The descriptions of prison life at La Ferté-Macé are horrible even for a Great War history. The guards had been kept out of the war because of physical or mental invalidies; feeling the stigma of not fighting in hyper-patriotic France, they took out their feelings of inadequacies on the prisoners. Cummings recalled a guard, notorious for petty sadism, jumping out at a queue of female prisoners, on the daily slop-out: ‘And I saw once a little girl eleven years old scream in terror and drop her pail of slops,spilling most of it on her feet;and seize it in a clutch of frail child’s fingers,and stagger,sobbing and shaking,past the Fiend… never in my life before had I wanted to kill to thoroughly extinguish and to entirely murder.’
Cummings felt protective of this girl – ‘the helplessness of a pity which is for some whole world’ – but he was not a sentimentalist or a coward. He and Brown bore their imprisonment with fortitude, and seem to have been respected by other inmates. What impressed me also about Cummings was his practicality. After his own release from prison, he immediately set about securing the release of Brown, who had been moved on to a jail in Précigné. By this point Brown’s family in America had kicked off; relatives wrote to the State Department, enlisted the help of lawyers and senators, but Brown’s relatives did not find out the whole story of the case and their letters were muddled. Cummings – at this point an ex convict in Paris – went straight to the secretary of the US embassy in Paris, a man named Wiley, and argued that Brown’s subversive offences were on account of his youth and temperament and should be forgiven. It worked: Brown too was released. Cummings succeeded where the lawyers and senators had failed, because he knew the right person to go to, and what representations to make. Rosenblitt writes: ‘If it had not been for Cummings and Mr Wiley, Brown would clearly have remained in prison until the end of the war and could have died there.’
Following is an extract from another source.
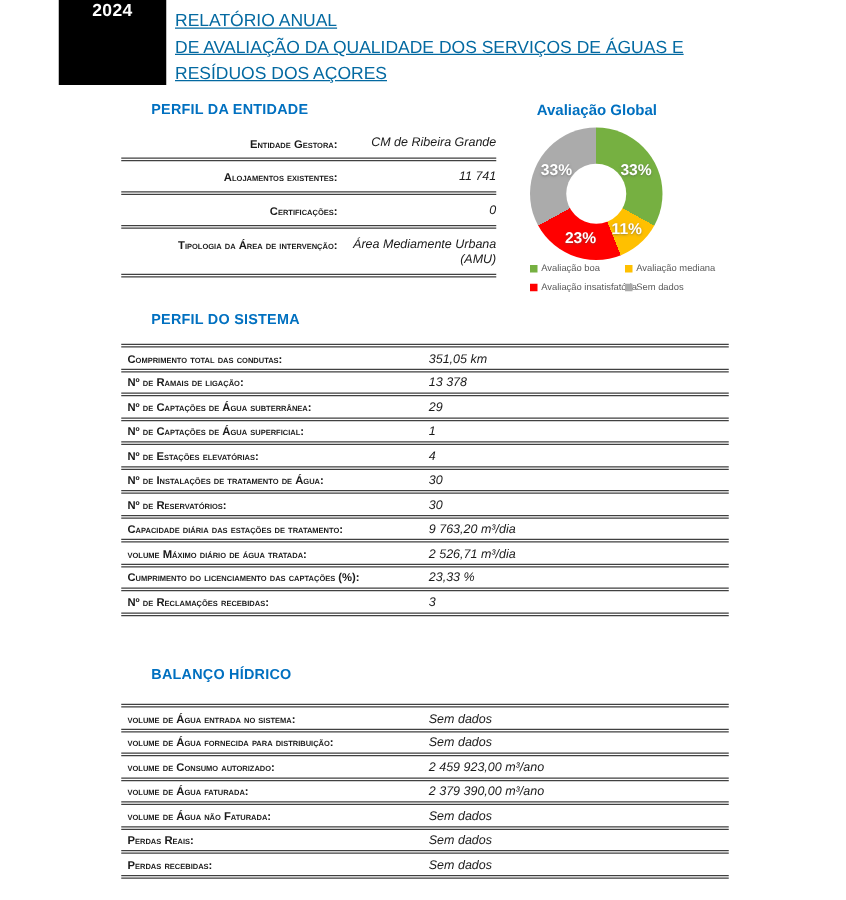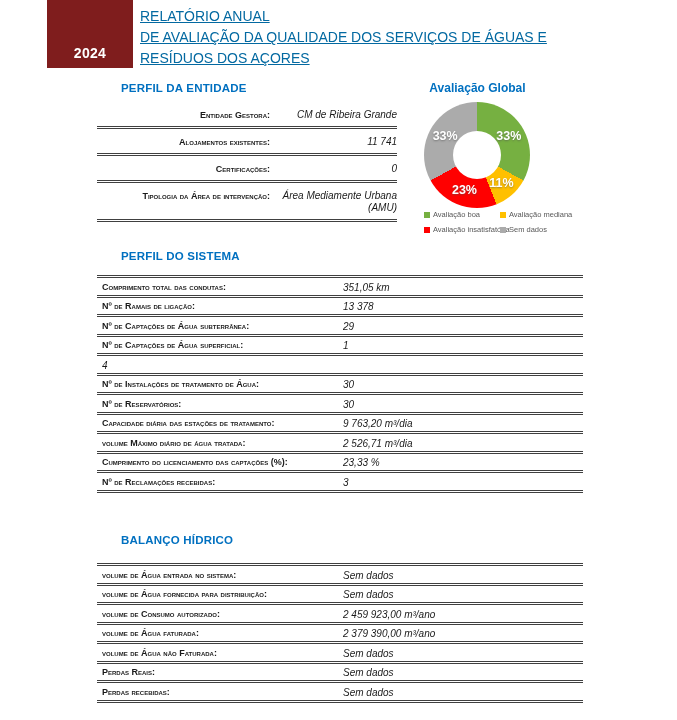"2024" .year-box { align-items: flex-end -> flex-start; background: #7f1d1d -> #000000 }
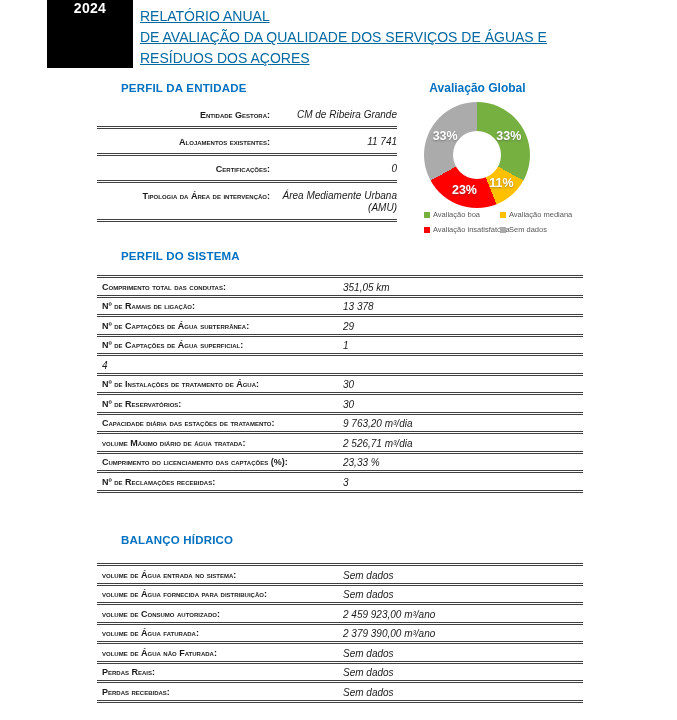"Nº de Estações elevatórias:" span.lbl { html: none -> <span>Nº de Estações elevatórias:</span> }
‘Still others did not find out until after the fighting had ceased that what they had taken for reality was illusion,’ Cummings wrote in his 1927 essay ‘Armistice’. He goes back to this: ‘war calls upon most human beings to sacrifice their happiness in exchange for the most temporary of illusions.’ Illusions. That’s what comes up so often in this history, this tangle of generals and diplomats and bureaucrats that the poets blundered into – the desire of authorities to shape public perception of the war, and strength of feeling about it. Rosenblitt makes the case for Cummings as a populist poet. It is his commitment to plain truth as well as beauty that makes him one.